Behavioural view contents (1) • Sequence diagrams • Describe the behaviour provided by a system to interactors, using classes that exchange messages within an interaction arranged in time sequence. • Collaboration diagrams • realise components in the system. Convert sequence diagram information into a set of classes, associations and message exchanges.
Behavioural view contents (2) • Statechart diagrams • Render states and responses of a class participating in behaviour • the life cycle of an object. • Activity diagrams. • renders activities or actions of a class participating in behaviour. • Can describe behaviour of a class in response to internal processing • Can show the workflow through the system.
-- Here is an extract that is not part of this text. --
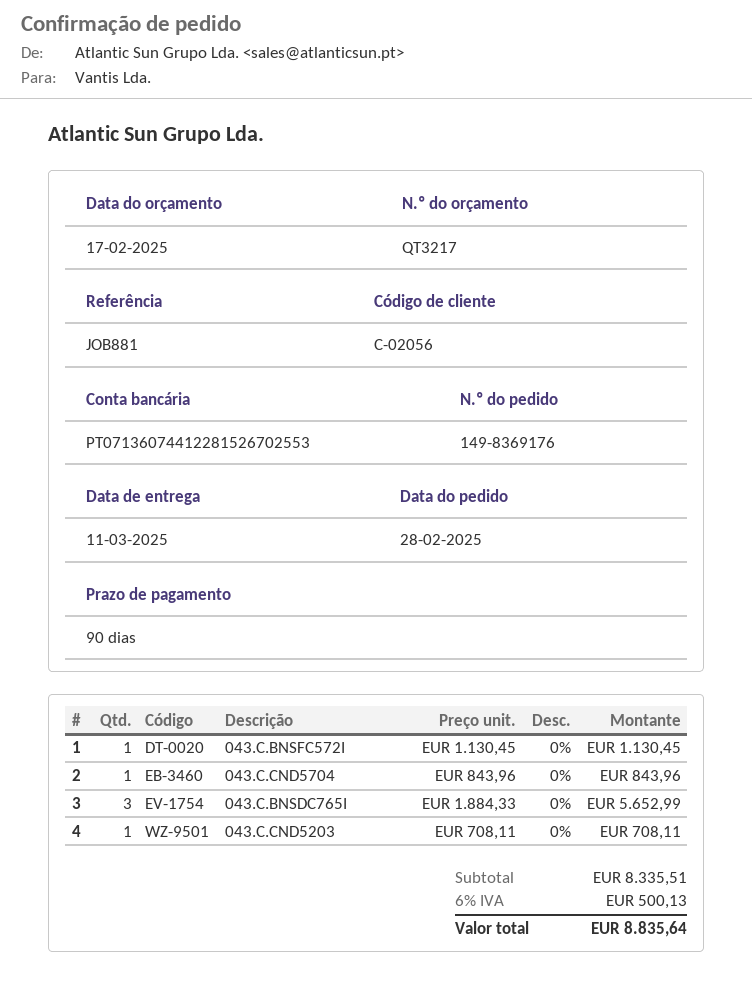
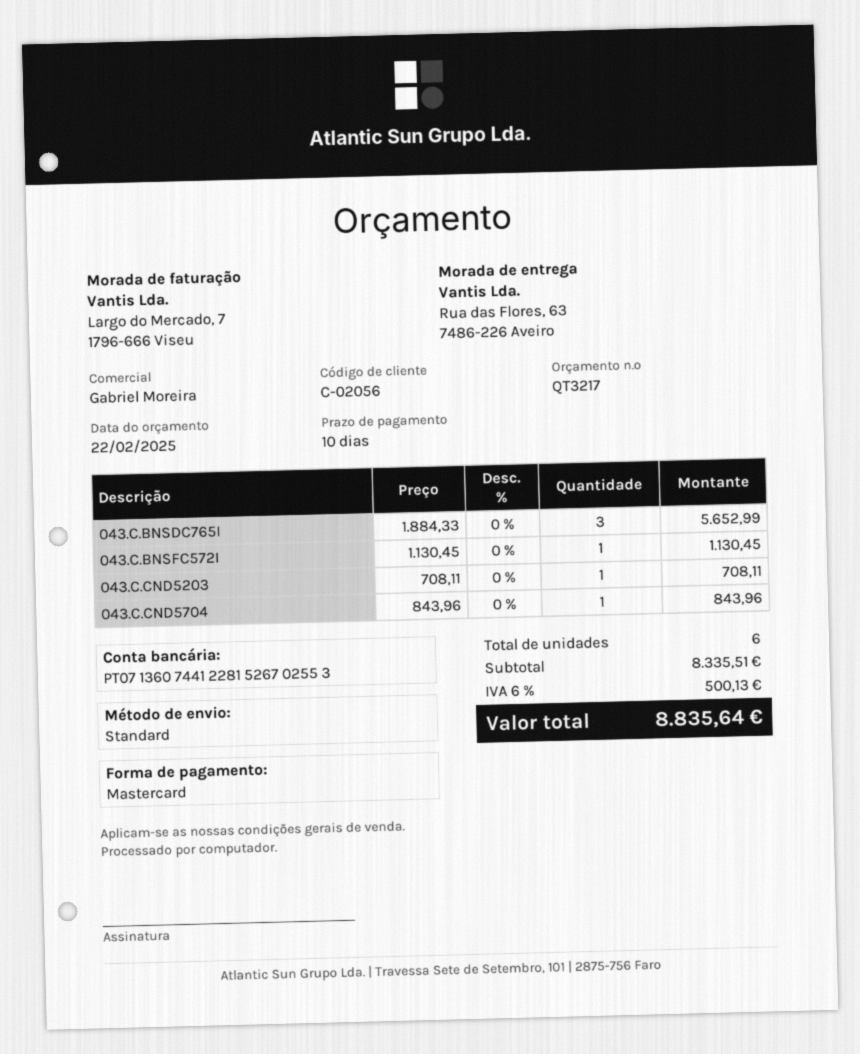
quote date: 2025-02-17 -> 2025-02-22
payment terms: 90 days -> 10 days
Implementation view • Also known as the component or development view. • Contains component diagrams. • Describe the organisation of and dependencies among software implementation components. • E.g. databases, database schemas and tables.
Environment view • Also known as the deployment View • Shows structure and behaviour of the domain in which the solution must be realised. • Contains deployment diagrams. • describe the configuration of processing resource elements (e.g. hardware) and the mapping of software implementation components onto them.